▶ _What you have to do_
Write each line below back out exactly, omitting its pictures.

▶ _Stored entries_
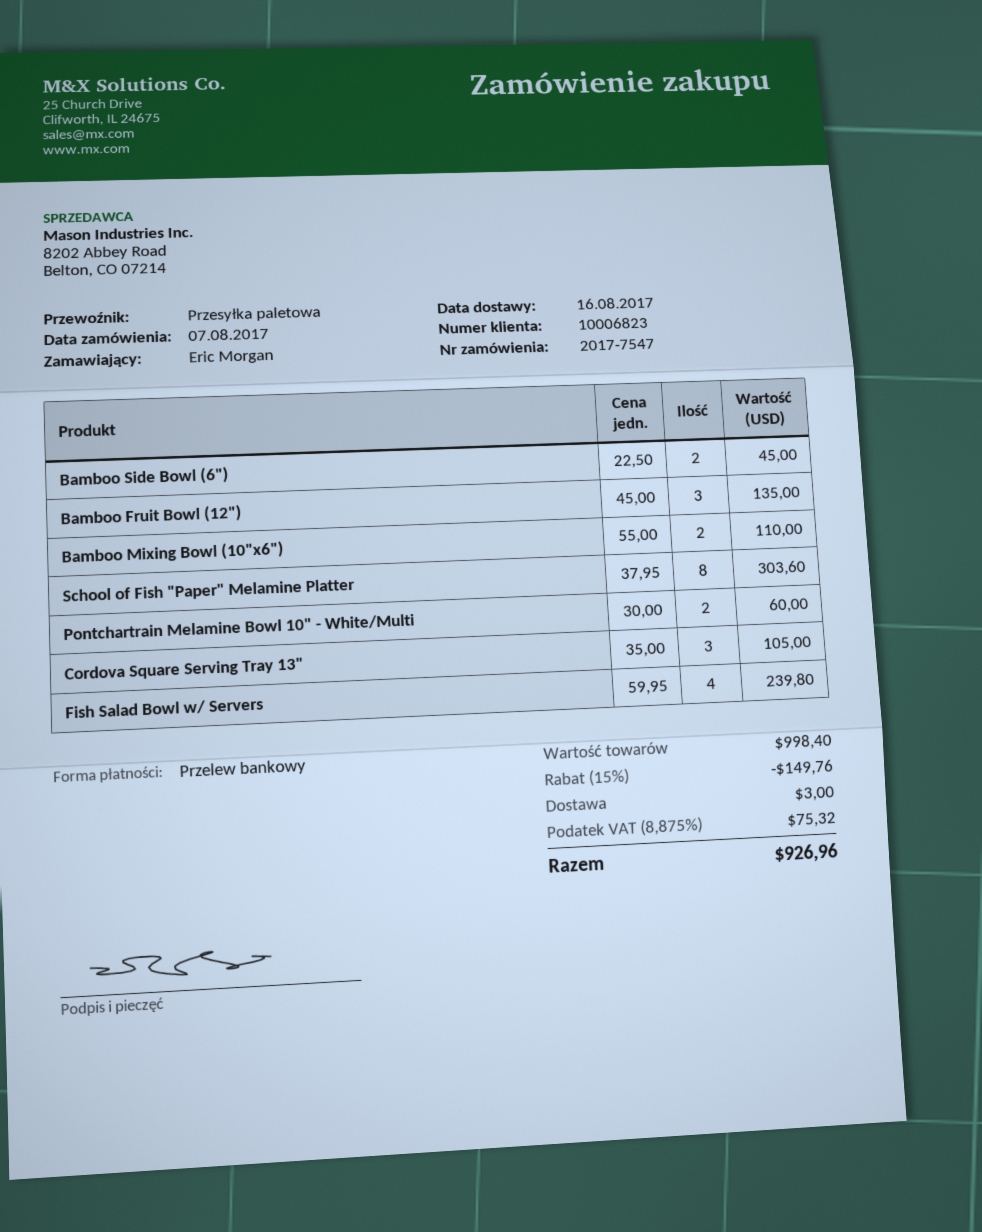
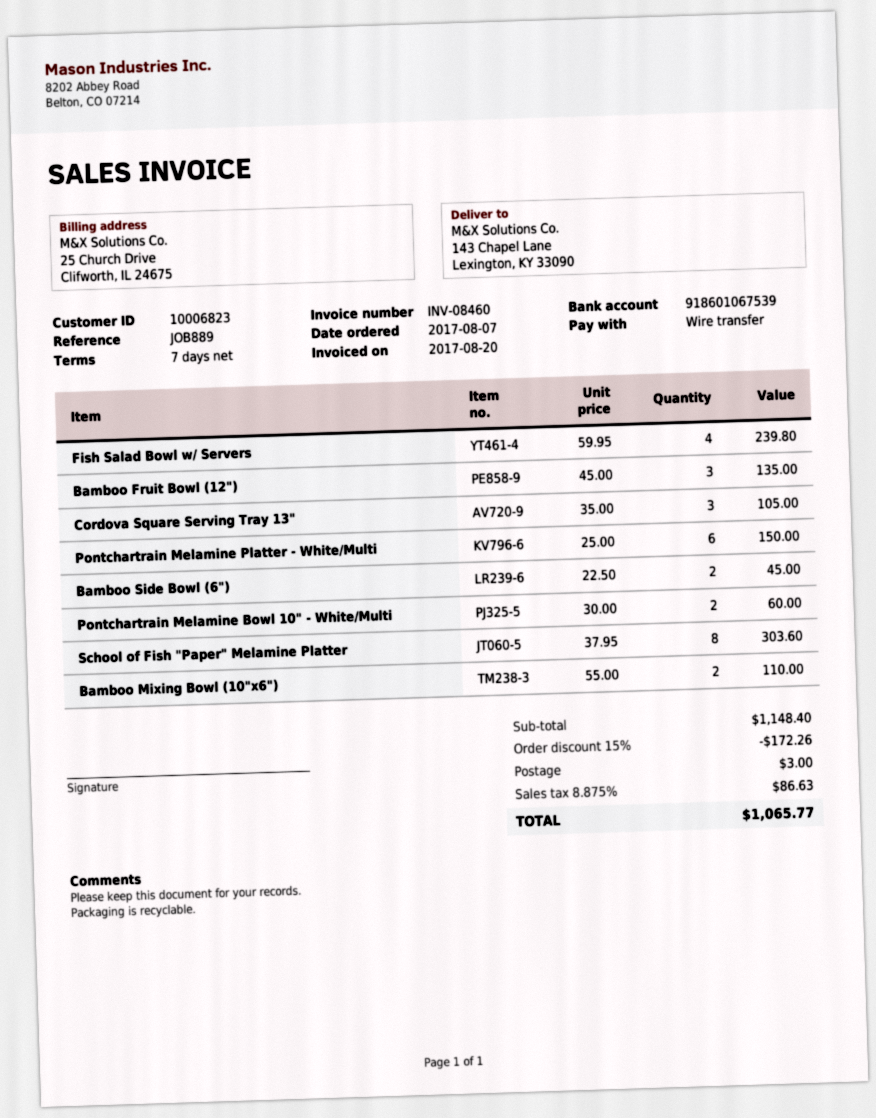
Pontchartrain Melamine Platter - White/Multi: none -> 6 x 25.00 = 150.00
subtotal: 998.40 -> 1148.40
discount: 15% = 149.76 -> 15% = 172.26
tax: 8.875% = 75.32 -> 8.875% = 86.63
total: 926.96 -> 1065.77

▶ _Output of the task_
Pontchartrain Melamine Platter - White/Multi: none -> 6 x 25.00 = 150.00
subtotal: 998.40 -> 1148.40
discount: 15% = 149.76 -> 15% = 172.26
tax: 8.875% = 75.32 -> 8.875% = 86.63
total: 926.96 -> 1065.77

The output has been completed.